I don’t think I’ve added anything new here, just put it in a framework that I can understand and talk about. If this helps please use it to discuss with your other executives or finance teams how you think about measuring developer productivity. Or, make your own framework out of the plethora of excellent content out there. No matter what, have a framework that you feel comfortable deploying because I don’t think there is any turning back from measuring developer productivity.
Excellent piece. Any form of measurement can be seen as setting an incentive, and nearly every incentive can lead to unintended consequences. I recall a conversation during a casual meetup over coffee when an engineer, after a few drinks, boasted about writing fewer than 10 lines of code a year and still drawing a six-figure salary. Essentially, he felt he was being paid to do next to nothing since the company's executives emphasized maintaining system stability by tracking Mean Time Between Failures (MTBF). In essence, if you implemented a change that caused the website to crash, you'd lose your bonus. From an engineering standpoint, the most foolproof way to maintain a flawless MTBF metric is to resist making changes. Introducing such a Key Performance Indicator (KPI) can inadvertently encourage undesired behaviors, such as avoiding code modifications. Jokingly, I asked him how he'd react if the company started monitoring his coding activity. His reply was both disheartening and amusing: "Why not just sprinkle in a few unit tests or add redundant code that's never activated?"
Ultimately, the most reliable gauge of engineering quality might be peer evaluation. Interestingly, during my time as an individual contributor, it was always evident who was genuinely adding value (whether through code reviews or other interactions) and who was merely coasting.

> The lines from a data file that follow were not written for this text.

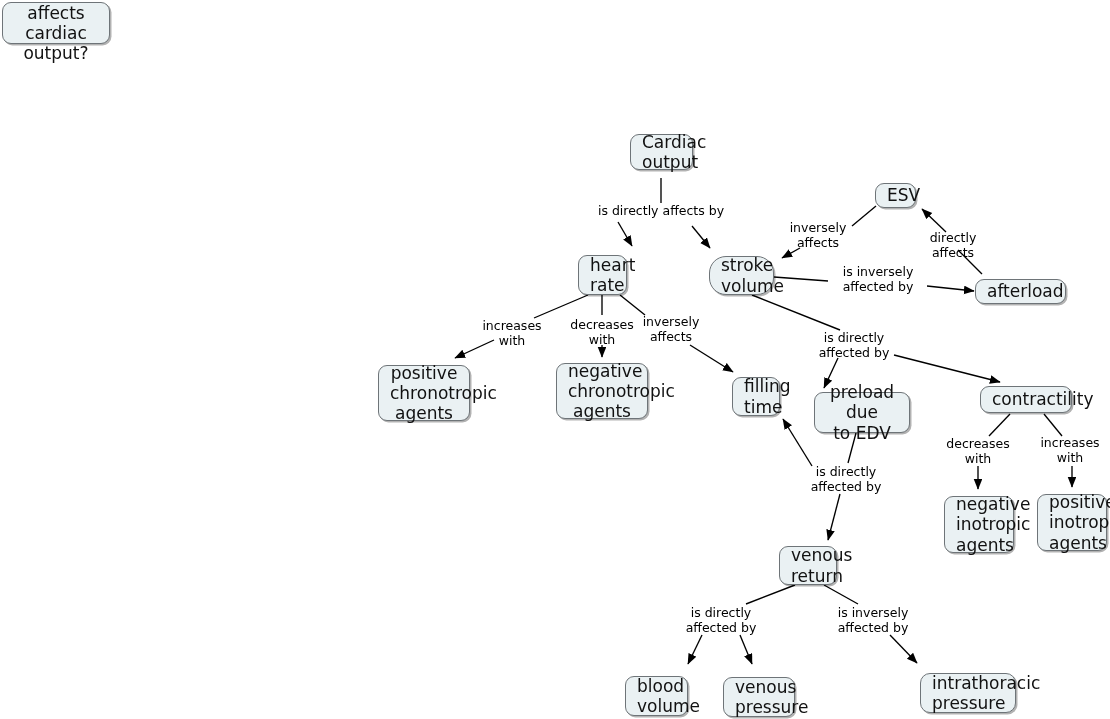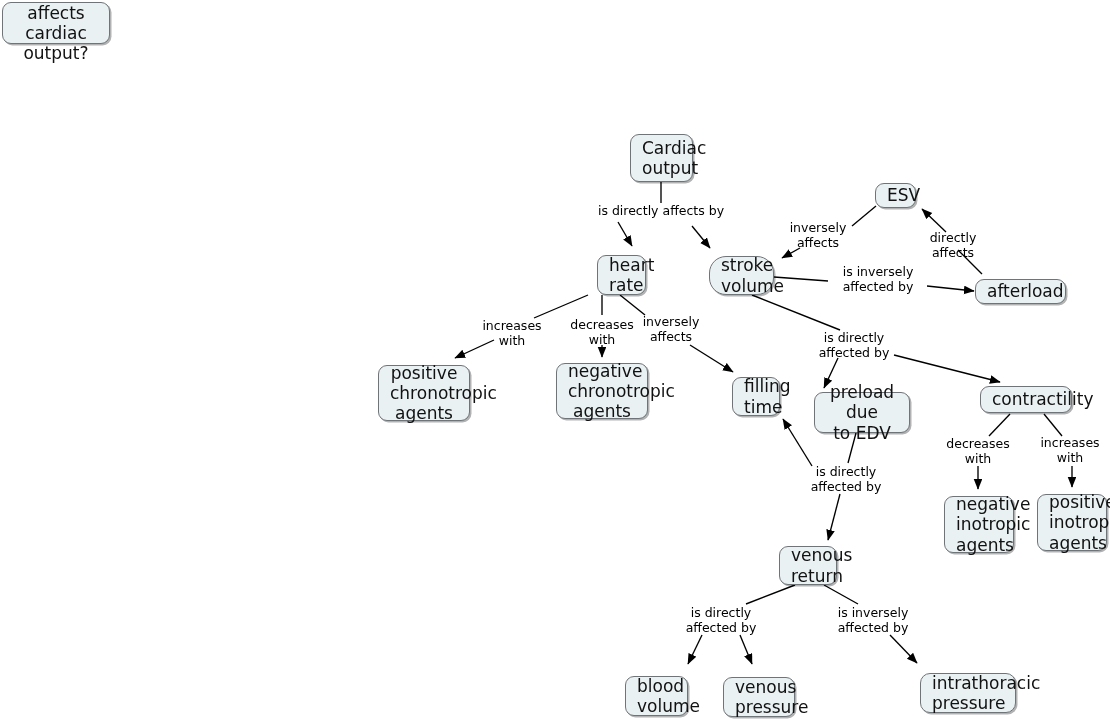--- a/index.html
+++ b/index.html
@@ -118,25 +118,25 @@
 
       <line x1="824" y1="585" x2="858" y2="604"></line>
       <line x1="890" y1="635" x2="917" y2="663" marker-end="url(#ah)"></line>
     </g>
   </svg>
 
   <div class="node" style="left:2px; top:2px; width:108px; height:42px;">
     <span>What affects<br>cardiac output?</span>
   </div>
 
-  <div class="node" style="left:630px; top:134px; width:63px; height:48px;">
+  <div class="node" style="left:630px; top:134px; width:63px; height:36px;">
     <span>Cardiac<br>output</span>
   </div>
 
-  <div class="node" style="left:597px; top:255px; width:49px; height:40px;">
+  <div class="node" style="left:578px; top:255px; width:49px; height:40px;">
     <span>heart<br>rate</span>
   </div>
 
   <div class="node" style="left:709px; top:256px; width:65px; height:39px;border-radius:17px;">
     <span>stroke<br>volume</span>
   </div>
 
   <div class="node" style="left:875px; top:183px; width:41px; height:25px;">
     <span>ESV</span>
   </div>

But the challenge remains: What happens when you onboard an enthusiastic fresh graduate eager to contribute, but who, due to inexperience, inadvertently destabilizes the system? Almost all contemporary software systems are intricate, often running into thousands of lines of code.
From a business standpoint, it's easy to see the challenges. Research & Development can be pricey, and determining its return on investment is no simple task. In the end, all measurement mechanisms have their flaws, though some can be helpful temporarily. This underscores the importance of tech-savvy leadership. Drawing from your surgeon analogy, managing a hospital might be more straightforward if the person at the helm possesses a solid medical background.